- Directed by: Luigi Magni
- Written by: Luigi Magni
- Produced by: Titanus
- Starring: Luca Barbareschi; Serena Grandi; Nino Manfredi; Jacques Perrin; Elena Sofia Ricci; Alberto Sordi; Massimo Wertmüller;
- Cinematography: Giuseppe Lanci
- Edited by: Ruggero Mastroianni
- Music by: Nicola Piovani
- Release date: 1990;
- Running time: 110 min
- Country: Italy
- Language: Italian

= In the Name of the Sovereign People =

In the Name of the Sovereign People (In nome del popolo sovrano) is a 1990 Italian historical comedy drama film written and directed by Luigi Magni. The film takes place during the First Italian War of Independence. It won the David di Donatello for best costumes.

== Plot ==
In Rome, in the Papal States, in 1849, Pope Pius IX was forced to go to Gaeta, Kingdom of the Two Sicilies, in exile because of the advent of the Roman Republic. A few months later, the French troops of General Oudinot and the Austrian troops try to retake Rome to impose the restoration of the temporal power, which some of the citizens, especially the nobles, support.

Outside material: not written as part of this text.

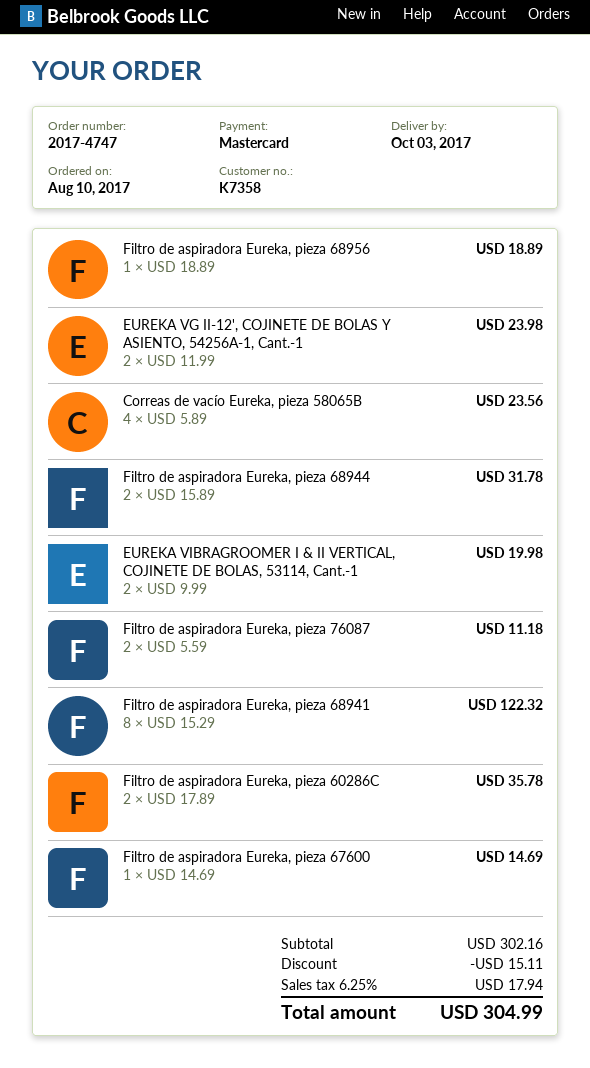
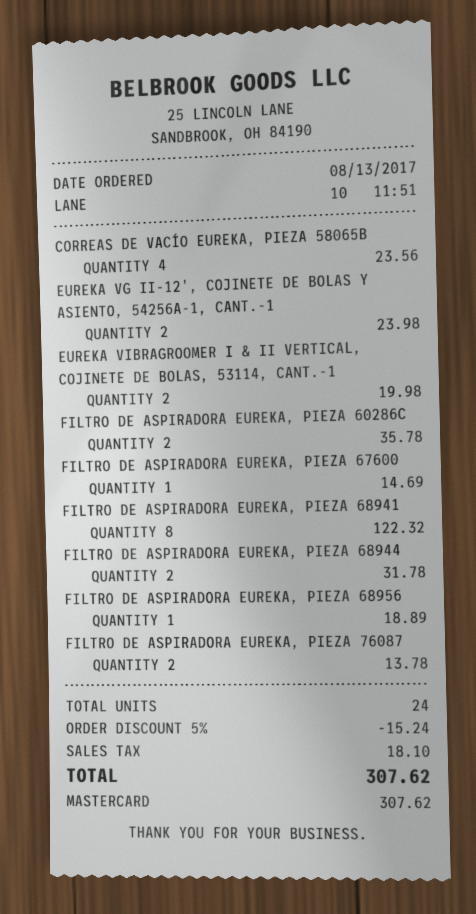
order date: 2017-08-10 -> 2017-08-13
Filtro de aspiradora Eureka, pieza 76087: 2 for 11.18 -> 2 for 13.78
discount: 15.11 -> 15.24
tax: 17.94 -> 18.10
total: 304.99 -> 307.62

In the house of the Marquis Arquati, a papal noble, live his son Eufemio, who is weak and shy, and his wife, Cristina, who had been forced by the family to marry him; his daughter, Giacinta; and the servant-mistress, Rosetta. Cristina, a supporter of the Republic, has become the lover of Captain Giovanni Livraghi, a Milanese revolutionary who rushed to the aid of the republicans and is a great friend of the Barnabite friar Ugo Bassi, who opposes the temporal power and supports the rights of the people but is always faithful to his mission as a priest.

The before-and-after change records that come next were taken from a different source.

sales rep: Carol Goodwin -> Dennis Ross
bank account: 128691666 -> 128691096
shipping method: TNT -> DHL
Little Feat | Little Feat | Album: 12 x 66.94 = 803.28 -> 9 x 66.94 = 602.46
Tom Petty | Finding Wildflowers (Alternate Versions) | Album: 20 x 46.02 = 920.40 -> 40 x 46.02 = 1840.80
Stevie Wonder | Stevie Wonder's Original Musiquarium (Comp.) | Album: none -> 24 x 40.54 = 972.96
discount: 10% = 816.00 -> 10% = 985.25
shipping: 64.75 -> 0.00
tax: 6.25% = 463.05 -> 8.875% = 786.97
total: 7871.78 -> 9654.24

Among the insurgent commoners is notably Angelo Brunetti, also known as "Ciceruacchio", accompanied by his 12-year-old son, Lorenzo. Meanwhile, Marquis Eufemio, who suddenly falls in love with his wife, whom he sees transfigured by his political passion and by that of Livraghi, is determined to kill his rival and so reaches him, while fighting on the Janiculum, where he instead saves him by killing a Frenchman, who was about to hit him dead.

After many clashes, the surviving republican patriots, defeated by foreign troops, leave Rome and head in disorder towards the north. Cristina tries to reach Giovanni, who left with Bassi to join Giuseppe Garibaldi, but Bassi and Livraghi are arrested and sentenced to death, and the woman tries in vain to save her lover by begging for pardon from a powerful prelate, who is a friend. Before the execution, Ugo is denied the sacraments, and Giovanni chooses to confess to him.

Meanwhile, Eufemio is still looking for his wife, whom he wants to kill to take revenge, but after Livraghi's death, he sees her again, and everything has then changed between them. Cristina now esteems him for his generous gesture on the Janiculum, which made him risk his life. The couple reunite, and she follows her husband, who decides to enlist the army of the Piedmonteses for the unification of Italy. Meanwhile, Ciceruacchio and his son are also shot, and Pope Pius IX returns to rule in Rome.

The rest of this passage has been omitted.